About last night. It took me about 45 minutes to reach home from the airport. The past few weeks have been one unending and painful blur at hospitals; life just gets so complicated at times. Once home, I headed straight into the kitchen to put a pot of rice on the stove — one cup of joha rice rinsed clean and two cups of water in a small sauce pan. I  pealed a potato, cut it into four pieces and let it marry with the rice. As soon as the water came to a boil, I turned the flame nearly all the way down and closed the pan with its tight-fitting lid. In the ten minutes it took the rice and potato to cook, I washed up and changed, and got the pickle and ghee jars from the pantry.  A gentle crackling from the base of the rice pot was the reassuring sound I’d been longing for, the signal that the rice was perfectly cooked, soft, plump and fluffy. I lifted the lid off, letting the steam escape and I caught a warm, moist, starchy cloud on my face.
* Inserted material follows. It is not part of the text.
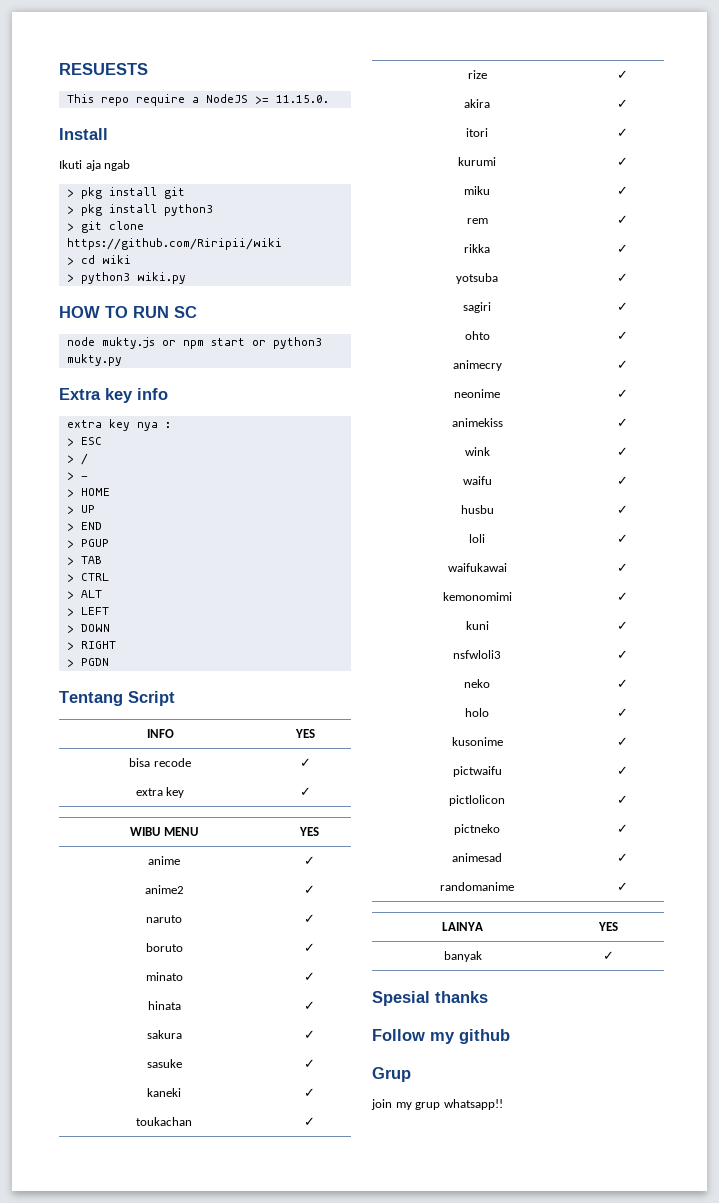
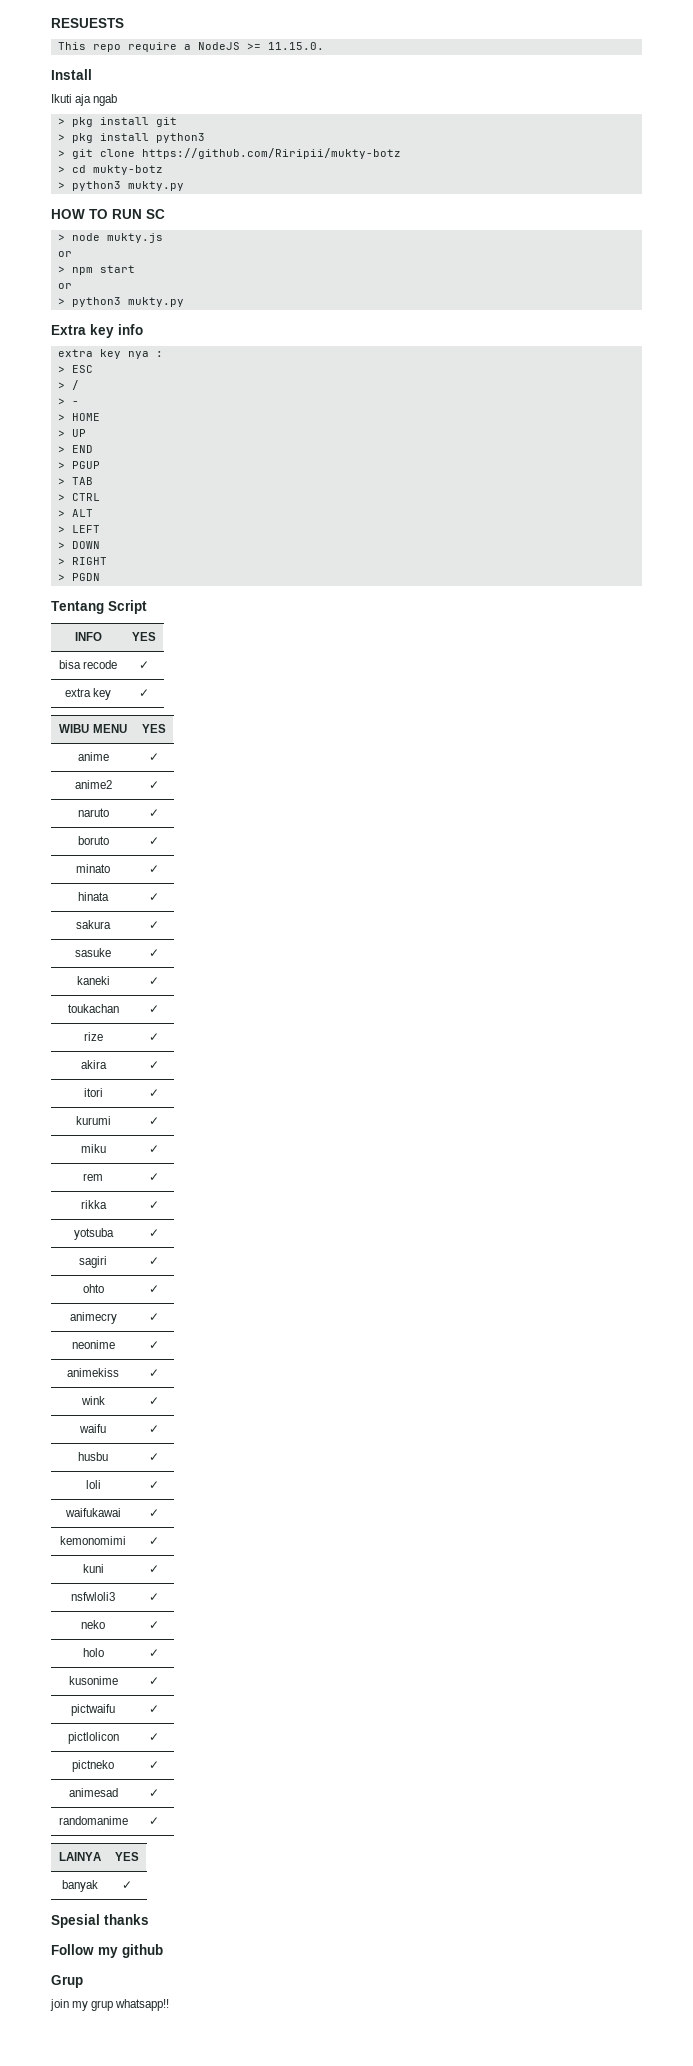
[66,238,282,250] https://github.com/Riripii/wiki -> [141,148,401,159] https://github.com/Riripii/mukty-botz
[101,255,131,264] [66,272,186,284] wiki // > python3 wiki.py -> [92,165,163,175] [57,181,184,191] mukty-botz // > python3 mukty.py
(197, 312) none -> [57,234,65,241] >
[161,340,176,346] or -> [57,251,72,257] [57,266,65,273] // or // >
[251,340,266,346] or -> [57,283,72,289] [57,298,65,305] // or // >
Too impatient to let the rice cool as it should, I scooped some up into a bowl with a wide, nearly flat spoon and  on top of it, a swirl of a teaspoon of ghee. I chose mango pickle, a couple of teaspoons did nicely for all of the rice in my bowl. On a separate plate I mashed the boiled potatoes adding bit of salt and pickle oil. I held the bowl in my left hand and dug the fingertips of my right  into the bowl, working the ghee and the pickle around and into the rice, then I added the mashed potatoes….it was sublime.  Not for the first time, I wondered what it was that drove me to seek this particular combination of foods in times of distress. I didn’t bother then to press for an answer, maybe happy in the knowledge that for the moment all was right with the world.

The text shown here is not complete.